____ Source data

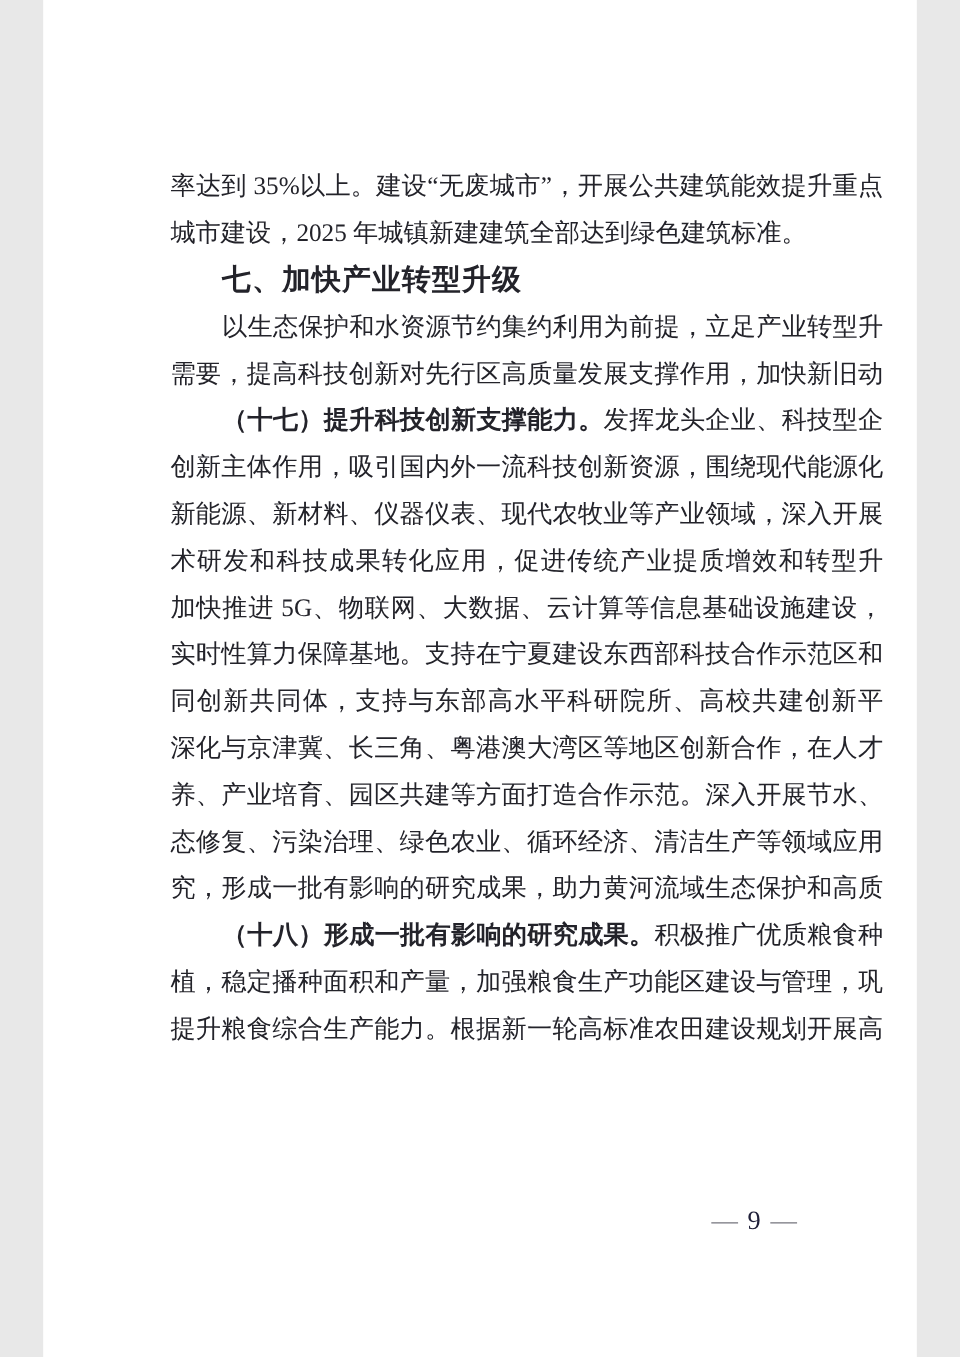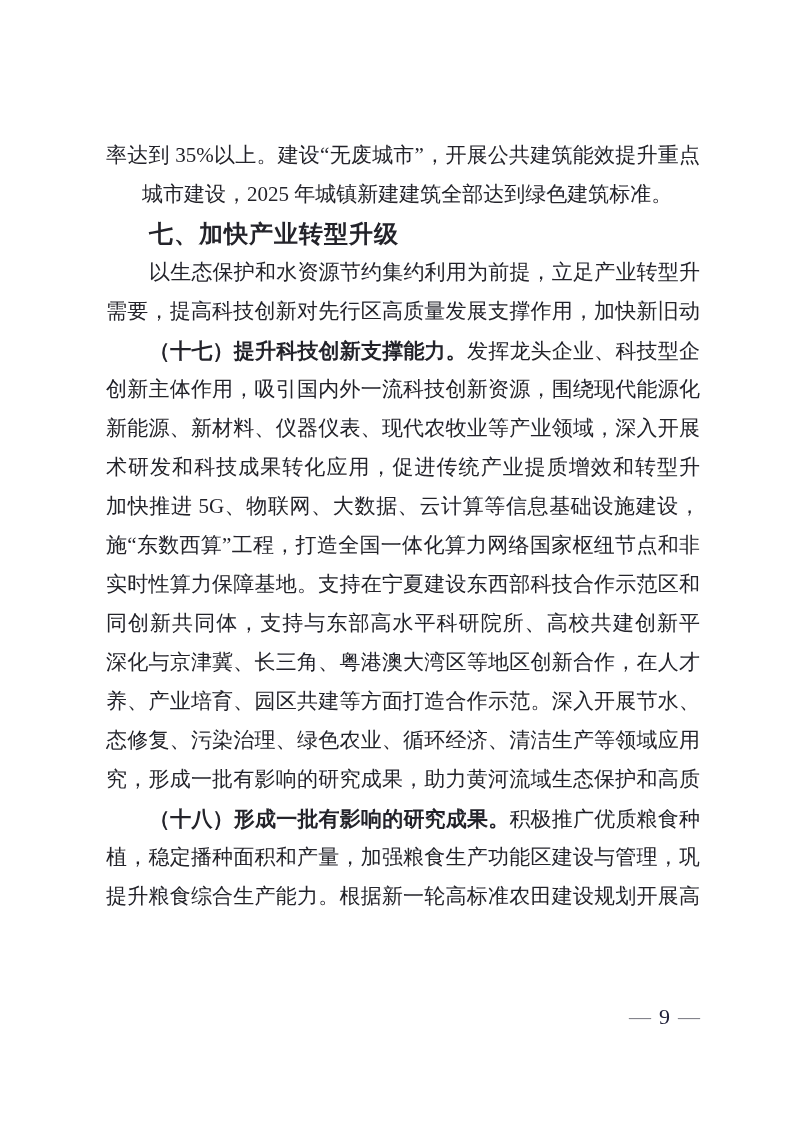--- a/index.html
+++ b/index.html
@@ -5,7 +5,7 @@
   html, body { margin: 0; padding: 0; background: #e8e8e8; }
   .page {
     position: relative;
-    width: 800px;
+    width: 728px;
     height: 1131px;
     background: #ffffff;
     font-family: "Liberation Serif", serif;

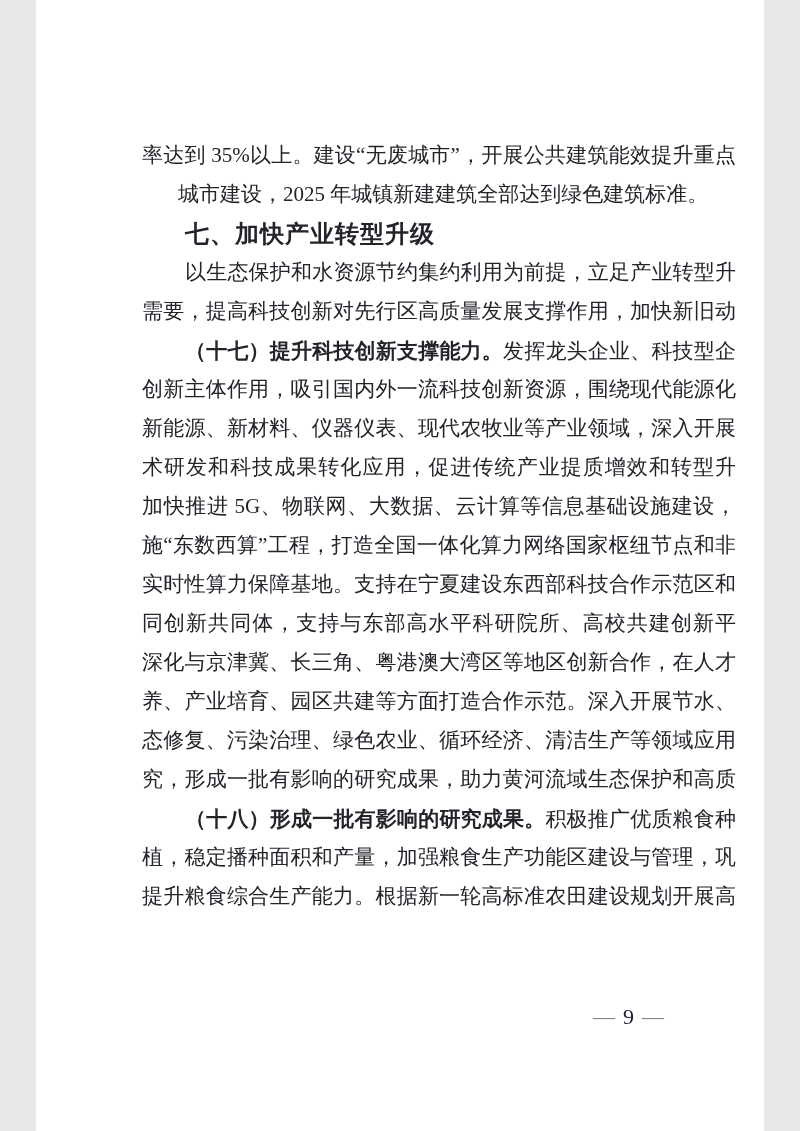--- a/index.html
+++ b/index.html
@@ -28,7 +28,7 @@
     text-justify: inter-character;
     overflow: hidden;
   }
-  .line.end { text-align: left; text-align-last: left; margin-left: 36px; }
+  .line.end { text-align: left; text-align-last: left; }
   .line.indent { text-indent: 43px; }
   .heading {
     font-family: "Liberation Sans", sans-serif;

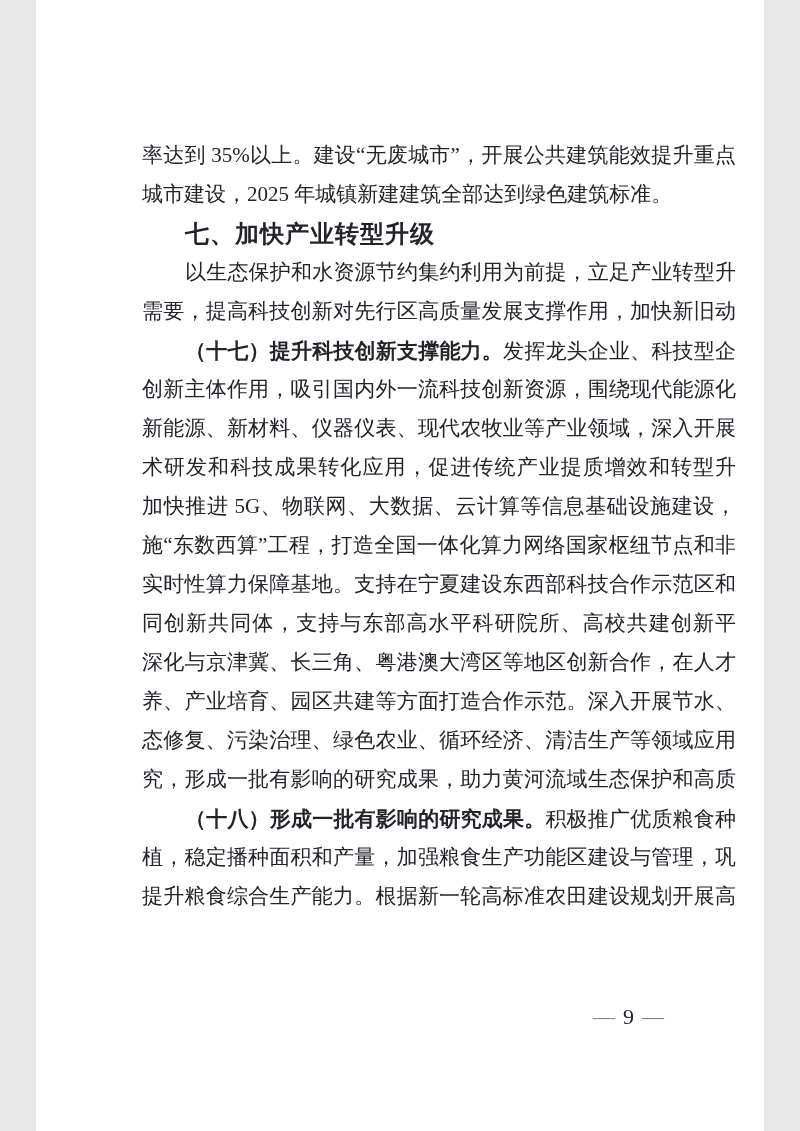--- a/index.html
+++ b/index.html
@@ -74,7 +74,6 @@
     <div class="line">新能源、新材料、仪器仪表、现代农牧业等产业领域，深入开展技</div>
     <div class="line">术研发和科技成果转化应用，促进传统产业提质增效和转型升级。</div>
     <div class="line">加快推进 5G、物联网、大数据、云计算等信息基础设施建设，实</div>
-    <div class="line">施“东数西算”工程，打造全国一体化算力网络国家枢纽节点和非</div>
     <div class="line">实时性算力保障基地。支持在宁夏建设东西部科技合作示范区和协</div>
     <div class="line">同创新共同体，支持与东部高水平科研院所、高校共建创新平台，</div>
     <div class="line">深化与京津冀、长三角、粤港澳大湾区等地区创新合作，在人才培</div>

________

- _Task to complete_
The answer must consist of the entries above, reproduced word for word, without any pictures.

- _Solved problem_
--- a/index.html
+++ b/index.html
@@ -5,7 +5,7 @@
   html, body { margin: 0; padding: 0; background: #e8e8e8; }
   .page {
     position: relative;
-    width: 800px;
+    width: 728px;
     height: 1131px;
     background: #ffffff;
     font-family: "Liberation Serif", serif;

--- a/index.html
+++ b/index.html
@@ -28,7 +28,7 @@
     text-justify: inter-character;
     overflow: hidden;
   }
-  .line.end { text-align: left; text-align-last: left; margin-left: 36px; }
+  .line.end { text-align: left; text-align-last: left; }
   .line.indent { text-indent: 43px; }
   .heading {
     font-family: "Liberation Sans", sans-serif;

--- a/index.html
+++ b/index.html
@@ -74,7 +74,6 @@
     <div class="line">新能源、新材料、仪器仪表、现代农牧业等产业领域，深入开展技</div>
     <div class="line">术研发和科技成果转化应用，促进传统产业提质增效和转型升级。</div>
     <div class="line">加快推进 5G、物联网、大数据、云计算等信息基础设施建设，实</div>
-    <div class="line">施“东数西算”工程，打造全国一体化算力网络国家枢纽节点和非</div>
     <div class="line">实时性算力保障基地。支持在宁夏建设东西部科技合作示范区和协</div>
     <div class="line">同创新共同体，支持与东部高水平科研院所、高校共建创新平台，</div>
     <div class="line">深化与京津冀、长三角、粤港澳大湾区等地区创新合作，在人才培</div>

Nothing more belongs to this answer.